Local Traffic Management

Keeping the traffic within the local cluster and nodes ensures low latency and high throughput as communication occurs within the same network boundary.
It is suitable for scenarios where services communicate frequently and require fast data transfer without incurring the overhead network hops.
Ability to configure service to service communications local to the cluster within nodes vs across different availability zones specific to set of services using Workspace Settings or as an Organization Settings.

Global Traffic Distribution

Distributing traffic across different clusters based on regions or fault domains enhances fault tolerance and resilience against regional failures.
It allows for load balancing and scaling services based on geographical proximity to users, optimizing latency and providing better user experience.
Active-Active and Active-Standby endpoint groups define how traffic is managed across multiple clusters for failover scenarios.
Active-Active configurations distribute traffic evenly across multiple instances or clusters, while Active-Standby setups designate primary and secondary instances for failover.
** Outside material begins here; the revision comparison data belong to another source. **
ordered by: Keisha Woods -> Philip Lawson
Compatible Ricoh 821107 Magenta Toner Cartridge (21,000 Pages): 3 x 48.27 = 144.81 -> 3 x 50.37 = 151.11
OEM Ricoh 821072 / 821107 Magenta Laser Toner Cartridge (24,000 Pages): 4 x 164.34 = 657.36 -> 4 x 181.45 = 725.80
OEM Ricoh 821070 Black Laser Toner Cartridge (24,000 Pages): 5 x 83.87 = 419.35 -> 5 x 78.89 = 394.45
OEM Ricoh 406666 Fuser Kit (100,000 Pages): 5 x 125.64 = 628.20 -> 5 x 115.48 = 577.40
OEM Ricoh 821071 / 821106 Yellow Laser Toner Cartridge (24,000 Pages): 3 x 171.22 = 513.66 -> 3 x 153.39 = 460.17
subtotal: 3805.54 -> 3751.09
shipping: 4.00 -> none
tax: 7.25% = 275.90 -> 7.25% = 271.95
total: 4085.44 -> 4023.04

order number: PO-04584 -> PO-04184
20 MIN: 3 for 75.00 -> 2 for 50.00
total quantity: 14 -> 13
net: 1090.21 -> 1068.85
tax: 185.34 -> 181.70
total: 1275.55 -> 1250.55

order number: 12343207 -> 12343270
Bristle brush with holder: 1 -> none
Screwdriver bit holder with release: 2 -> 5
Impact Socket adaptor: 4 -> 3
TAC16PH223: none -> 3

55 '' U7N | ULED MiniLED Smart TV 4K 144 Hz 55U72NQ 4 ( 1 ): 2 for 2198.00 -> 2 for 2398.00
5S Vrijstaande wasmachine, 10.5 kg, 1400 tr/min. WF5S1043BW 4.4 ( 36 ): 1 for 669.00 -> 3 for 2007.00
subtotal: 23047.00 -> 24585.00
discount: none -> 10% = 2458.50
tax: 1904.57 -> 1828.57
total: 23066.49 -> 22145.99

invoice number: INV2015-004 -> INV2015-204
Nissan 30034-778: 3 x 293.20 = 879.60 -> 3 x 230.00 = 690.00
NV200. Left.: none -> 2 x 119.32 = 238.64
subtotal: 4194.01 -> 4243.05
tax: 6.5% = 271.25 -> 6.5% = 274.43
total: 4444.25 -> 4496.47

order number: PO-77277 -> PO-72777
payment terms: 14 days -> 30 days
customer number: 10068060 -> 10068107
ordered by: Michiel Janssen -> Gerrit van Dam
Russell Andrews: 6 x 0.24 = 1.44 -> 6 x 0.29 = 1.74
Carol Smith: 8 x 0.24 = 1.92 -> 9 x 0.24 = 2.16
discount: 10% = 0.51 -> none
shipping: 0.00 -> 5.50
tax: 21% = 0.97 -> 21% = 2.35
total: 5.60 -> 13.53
How to Configure FailoverSettings?

In this guide, you are going to -

✓ Deploy bookinfo application distributed across multiple application clusters with an IngressGateway deployed on each.
✓ Deploy UnifiedGateway in one of the cluster as Tier1 to distribute the traffic to multiple application clusters configured as Tier2.
✓ Configure FailoverSettings with different configuration options to load balance and failover the services within the same availability zone as well as across multiple regions.

Before you get started, make sure:

✓ TSB is up and running, and GitOps has been enabled for the target cluster
✓ Familiarize yourself with TSB concepts
✓ Completed TSB usage quickstart. This document assumes you are familiar with Tenant Workspace and Config Groups.

Scenario 1: Local Traffic Management Using TopologyChoice

Starting from TSB version 1.9.0, topologyChoice can be used under WorkspaceSettings for set of application workloads or as an organization wide settings under OrganizationSettings to configure traffic management.

apiVersion: tsb.tetrate.io/v2
kind: WorkspaceSetting
metadata:
  name: workspace-setting
  annotations:
    tsb.tetrate.io/organization: <organization_name>
    tsb.tetrate.io/tenant: <tenant_name>
    tsb.tetrate.io/workspace: <workspace_name>
spec:
  failoverSettings:
    topologyChoice: CLUSTER or LOCALITY

There are 2 options:-

CLUSTER: Gives higher priority to endpoints which are local to the cluster using failoverPriority labels configured for each proxy endpoints.
LOCALITY: Gives higher priority based on locality ( region/zone/subzone ) than endpoints which are local to the cluster.

Configuration

In this example, we are going to expose only reviews-v3 service in both cp-cluster-1 and cp-cluster-2 for EastWest routing and see how the load balancing behaviour is going to change based on topologyChoice configuration.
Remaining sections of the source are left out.